Over 3000 certificates on one server


#1

We run a domain hosting service with over 3400 unique domains on one balancer. I was able to issue all certificates, by moving them away from the /etc/letsencrypt/ folder after about 500 or so and after all certificates were issued copying them all back to the folder. Now I can’t issue any new certificates. Renewing doesn’t work either.
I realize this sounds a little bit like putting a stick in my bike spokes while riding it and complaining about falling over afterwards, but maybe there is a solution I’m not seeing?

I ran this command:
certbot --nginx -d example.com,www.example.com -n --no-redirec

It produced this output:

Domain: example.com
Type: unauthorized
Detail: Invalid response from http://example.com/.well-known/acme-challenge/AdIrNFmTJdqj_BxDTRWBkHasdfasdzy1uH7PmEdXsNlYJY: "
<!doctype html>

<meta http-equiv="X-UA-Compatible" content="I"

Webserver: nginx/1.10.3
Operation System: Ubuntu 16.04
Root Acces: Yes


#2

Hi,

By balancer, do you mean load balancer?

If so, do you process validation on the balancer or the actual server? (Because the before you mentioned could be before LE disable TLS validation)

I’m not sure about web balancer… But could it because the validation file was not copied to all servers and LE server can’t find the file on one of the servers?

Thank you


#3

It looks like your certbot command line got truncated. Could you provide the full command?

Was there a reason you copied the certificates away and then back again? Did Certbot get too slow when you have more than 500 certificates issued?

This may wind up being a case where Certbot is not the best client for you. There certainly are hosting providers that use it to issue for a large number of domains, but generally its design doesn’t work well for that. In particular, it likes to scan all previously issued certificates at startup.


#4

We use nginx as a loadbalancer (reverse proxy) for our webservers. The domains’ a-records points to the IP of the balancer.

To your last point: Since I was able to issue certificates before, I don’t think that’s the problem.


#5

The command above is the full command, actually. At least that’s the command we used to issue all of the 3400 certificates.

The reason for copying the certificates away, was indeed the speed of certbot. Up to 500 certificates it was reasonably speedy, but afterwards it got slower and slower. One problem was the size of the logfile. The bigger problem however is the backup of all certificates certbot makes after each issued certificate, for re-rolling purposes.
About the scan of all previous certificates you mention, I wasn’t even aware of that.

Are there other clients I can use, that would fit our environment better?


#6

It looks like at least the last character was accidentally dropped, which is what made me thing there might be more missing. But sounds like not.

For other clients, check out our list: https://letsencrypt.org/docs/client-options/. I don’t have strong opinions on which clients are better for hosting providers (client authors feel free to chime in!). I do suspect that you’ll have the best time using a client that provides a library in your favorite programming language rather than just a command line interface. That will allow you to integrate it more closely with other systems, like onboarding new customers automatically, and reporting and retrying errors in a way that makes sense for your system. I’d definitely encourage you to read our Integration Guide.

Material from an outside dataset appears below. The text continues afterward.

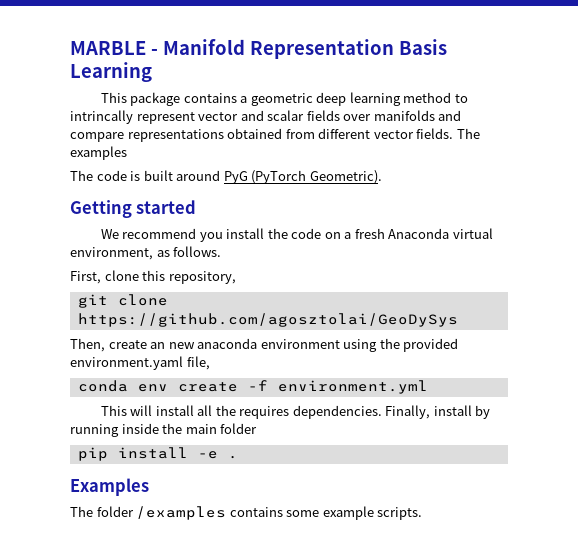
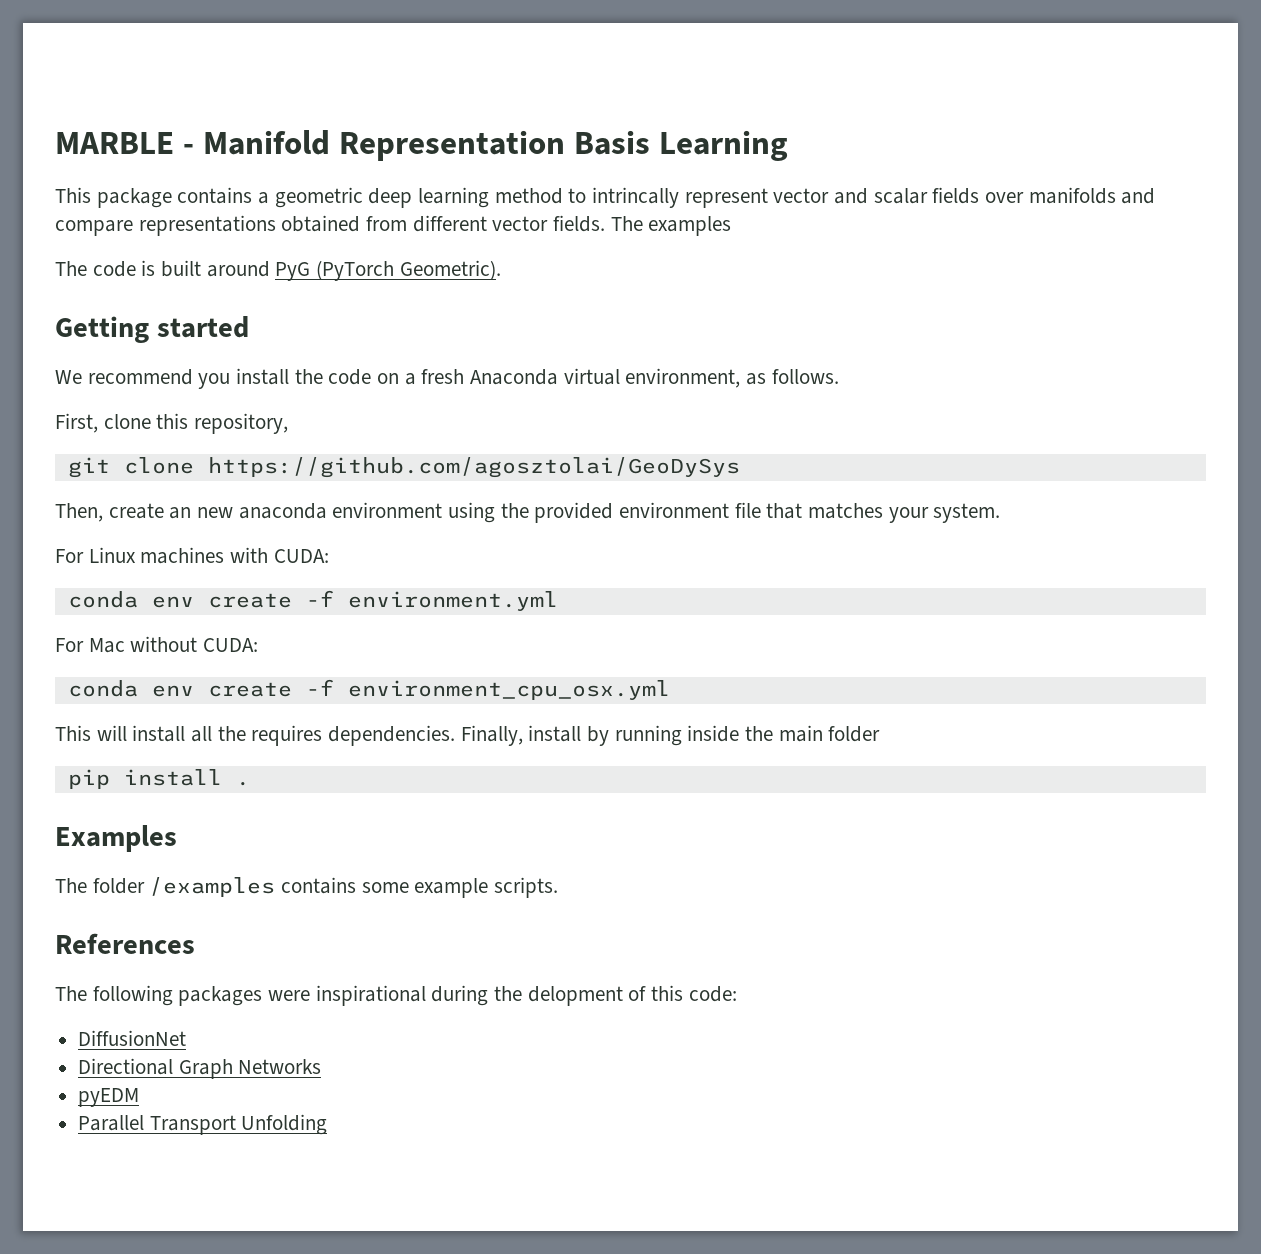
[70,356,210,370] environment.yaml file, -> [619,502,1001,523] [55,547,329,564] environment file that matches your system. // For Linux machines with CUDA:
(428, 387) none -> [55,636,259,653] [67,679,670,700] // For Mac without CUDA: // conda env create -f environment_cpu_osx.yml
[197,451,218,459] -e -> (222, 777) none
(423, 513) none -> [55,933,195,954] [55,985,737,1006] [78,1030,187,1046] [78,1058,322,1079] [78,1088,140,1107] [78,1114,328,1135] // References // The following packages were inspirational during the delopment of this code: // DiffusionNet // Directional Graph Networks // pyEDM // Parallel Transport Unfolding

For your immediate problem: I don’t really see a reason why copying just the certificates away and then back again would result in that error. What that looks like to me is that Certbot is putting up a validation file, but either (a) Nginx is not serving it from the correct place, or (b) the domain name is pointed at the wrong server. I think (a) is generally unlikely, since you’re using the Nginx plugin, which knows pretty well how to configure responses. I assume your load balancer is running Nginx, and that’s also where you’re running Certbot? Are there any other config changes you might have made that could result in your problem?


#7

Thank you for your help.

To your last point. The Domain definitely points towards the server. I checked that with the host command in Ubuntu and I have access to our DNS-Tool, which tells me the same. Since it’s not just one Domain, but all new Domains I try to issue certificates for and all renewals I don’t see how it is not a bug, either in nginx or certbot.

Also, we did not change anything regarding certbot. I installed it with the following guide, and then just used it to issue the certificates. (https://www.digitalocean.com/community/tutorials/how-to-secure-nginx-with-let-s-encrypt-on-ubuntu-16-04)


#8

If you move the certificates aside again, does issuing start working again?


#9

That’s a little difficult, since the environment is productively used.

Funny thing however, at the moment I’m using the following command to issue certificates “certbot certonly --installer null --webroot -w /var/www/letsencrypt -d example.com -d www.example.com”. Sometimes it works, sometimes it doesn’t.
But not just for us. A colleague of mine has his own web server and he has the same problem at the moment.

Just weird.


#10

Some it works sometimes not suggests to me you might have multiple IP addresses in rotation. Could you share one of the hostnames?

Also I believe there is a --debug-challenges flag to certbot that might be a help.


#11

This topic was automatically closed 30 days after the last reply. New replies are no longer allowed.